Problem statement:
Down to the last line, print the data that follows exactly, without its pictures.

Information provided Start Marker

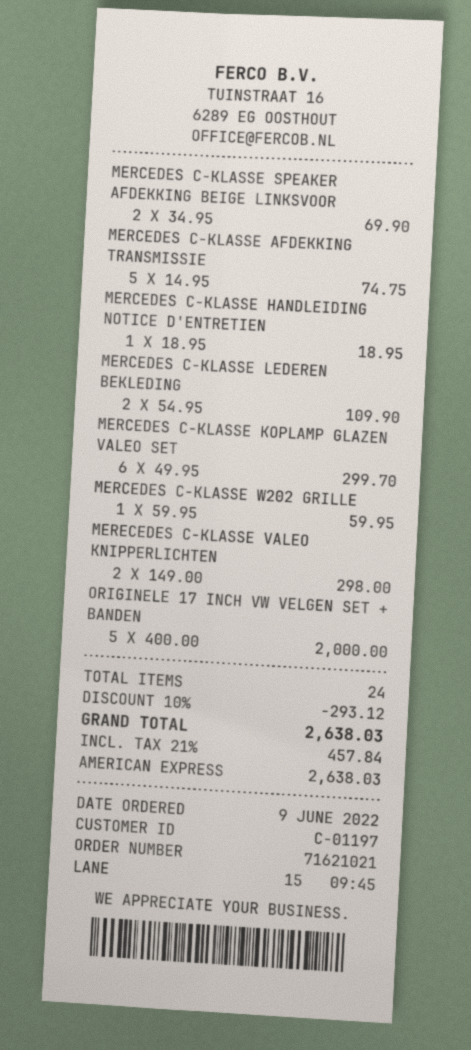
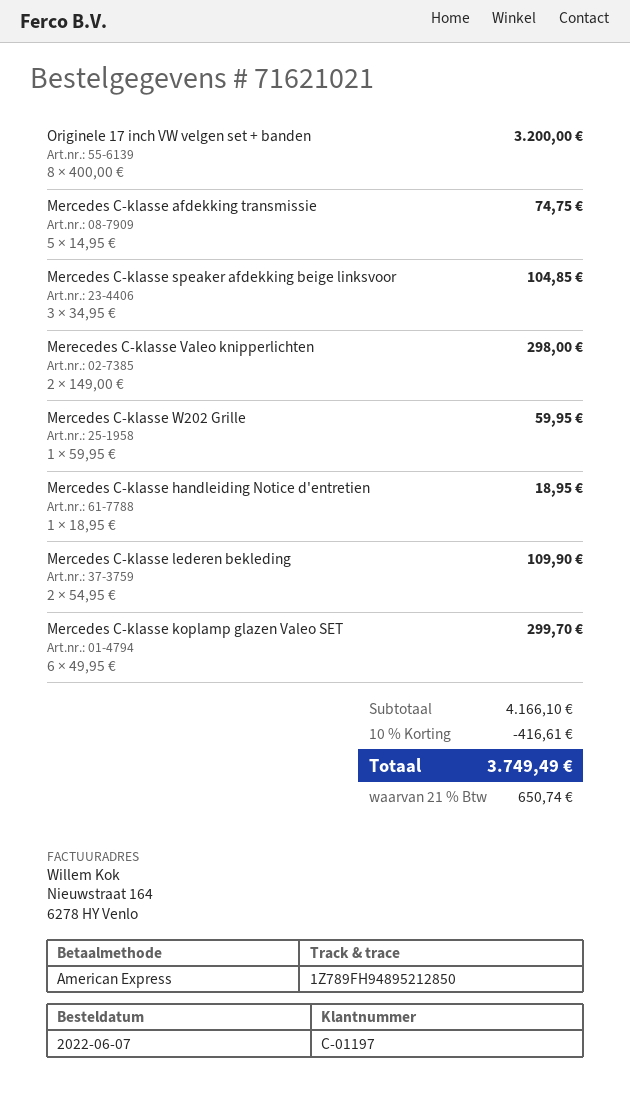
order date: 2022-06-09 -> 2022-06-07
MERCEDES C-KLASSE SPEAKER AFDEKKING BEIGE LINKSVOOR: 2 x 34.95 = 69.90 -> 3 x 34.95 = 104.85
ORIGINELE 17 INCH VW VELGEN SET + BANDEN: 5 x 400.00 = 2000.00 -> 8 x 400.00 = 3200.00
discount: 10% = 293.12 -> 10% = 416.61
tax: 21% = 457.84 -> 21% = 650.74
total: 2638.03 -> 3749.49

Information provided End Marker

Answer to this exercise:
order date: 2022-06-09 -> 2022-06-07
MERCEDES C-KLASSE SPEAKER AFDEKKING BEIGE LINKSVOOR: 2 x 34.95 = 69.90 -> 3 x 34.95 = 104.85
ORIGINELE 17 INCH VW VELGEN SET + BANDEN: 5 x 400.00 = 2000.00 -> 8 x 400.00 = 3200.00
discount: 10% = 293.12 -> 10% = 416.61
tax: 21% = 457.84 -> 21% = 650.74
total: 2638.03 -> 3749.49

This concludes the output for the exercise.